Proving self-driving cars are safe could take up to hundreds of years under the current testing regime, a new Rand Corporation study claims. Source: Self-driving cars may not be proven safe for decades: report The statistical analysis in this paper looks fine, but the problem is even worse for aircraft (since they are far safer per mile than autos.) Yet new aircraft are sold after approx 3 years of testing, and less than 1 million miles flown. How?
From the report:
we will show that fully autonomous vehicles would have to be driven hundreds of millions of miles and sometimes hundreds of billions of miles to demonstrate their reliability in terms of fatalities and injuries. Under even aggressive testing assumptions, existing fleets would take tens and sometimes hundreds of years to drive these miles.
How does the airline industry get around the analogous statistics? By understanding how aircraft fail, and designing/testing for those specific issues, with carefully calculated specification limits. They don’t just fly around, waiting for the autopilot to fail!

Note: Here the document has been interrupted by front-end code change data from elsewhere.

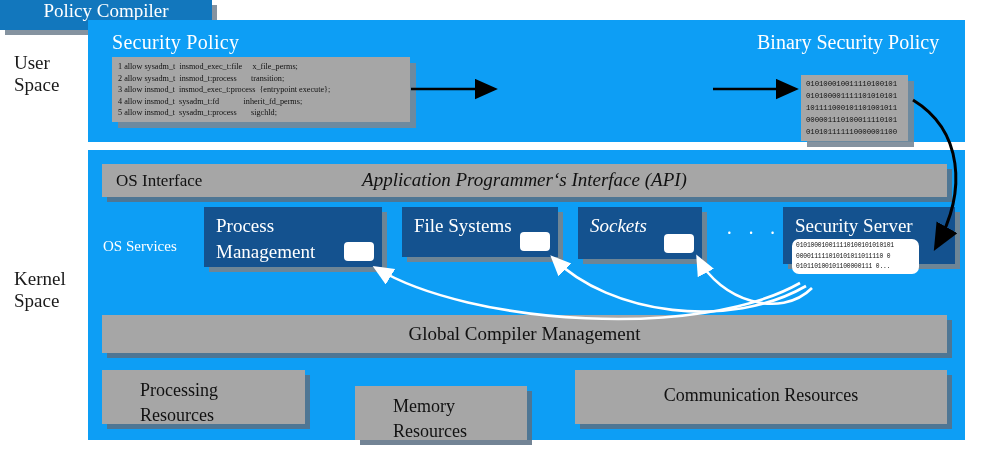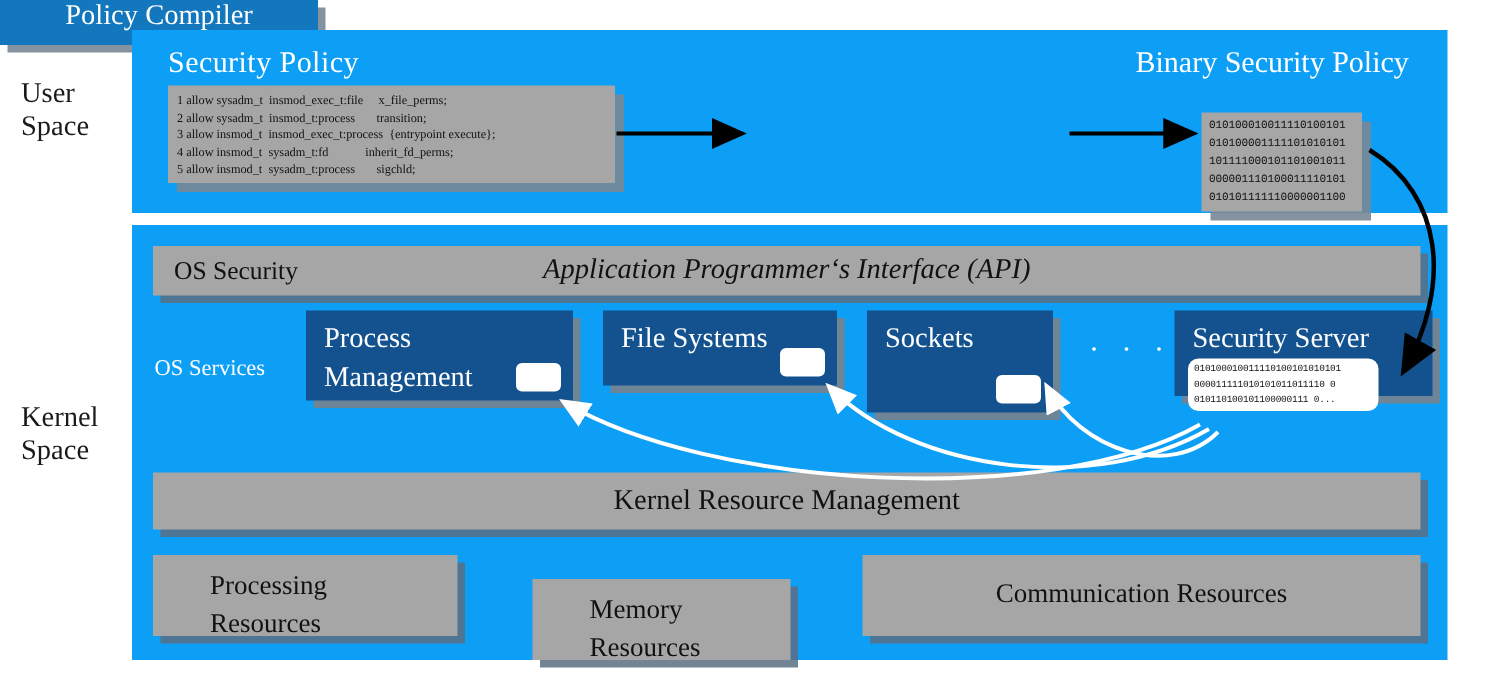"OS Security" div { text: Security -> Interface }
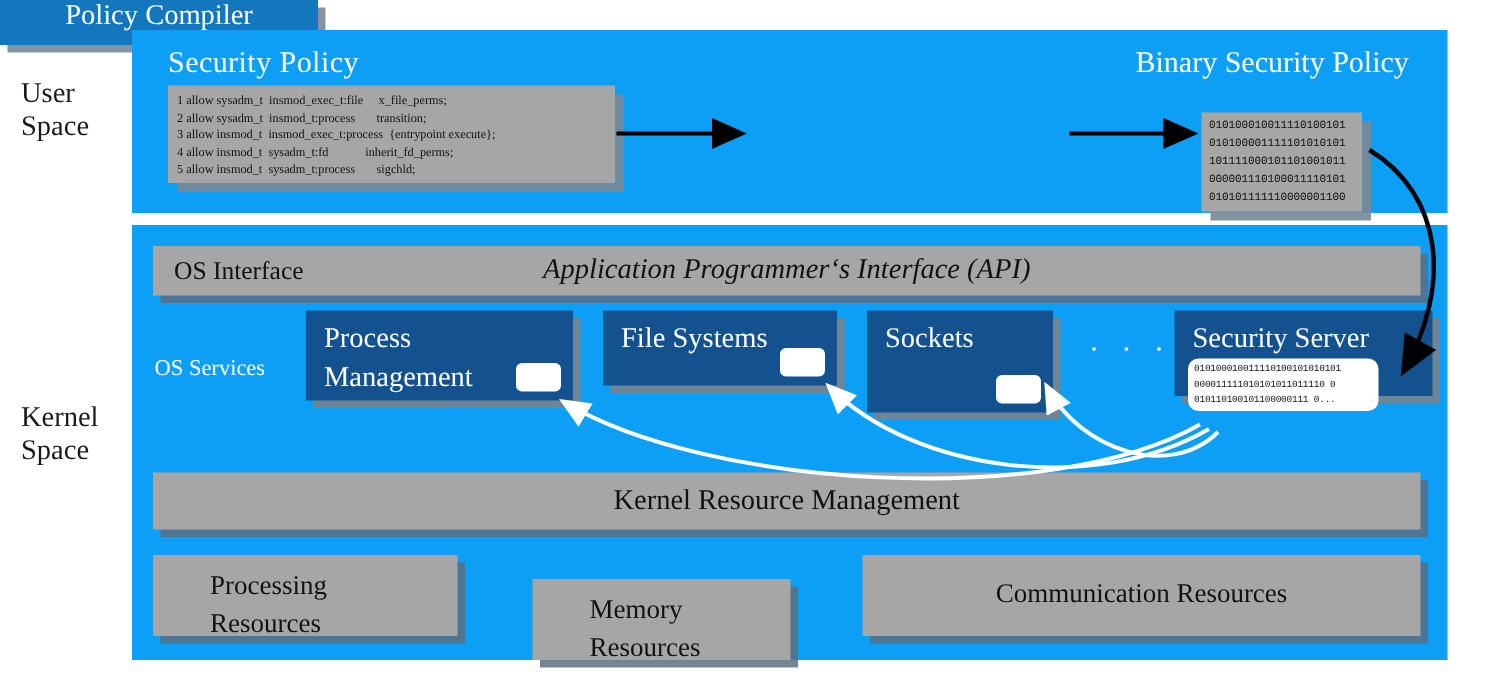"Sockets" #svc-sockets { font-style: none -> italic; height: 68px -> 52px }
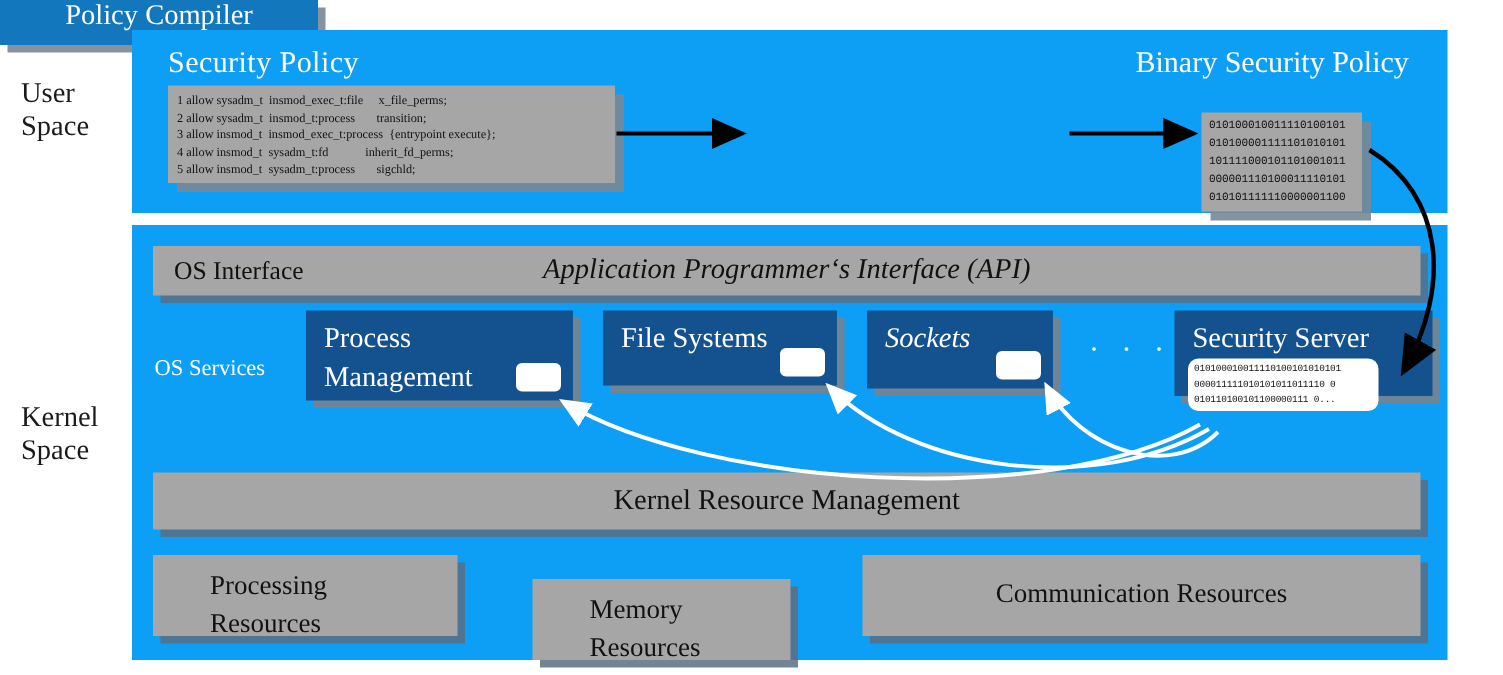"Kernel Resource Management" span { text: Kernel Resource -> Global Compiler }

But this will probably require a much better understanding of automobile guidance than anyone has today. Of course, most of the same knowledge is needed to design the autonomous system in the first place. My friend Don Norman says that accumulating such knowledge is the main reason Google has so many cars out, driving around the Bay Area. They “want” crashes and near-crashes, to learn from them.
To their credit, the authors are aware of some alternative testing methods, and their paper does a valuable job of framing the “why is this going to be hard” problem.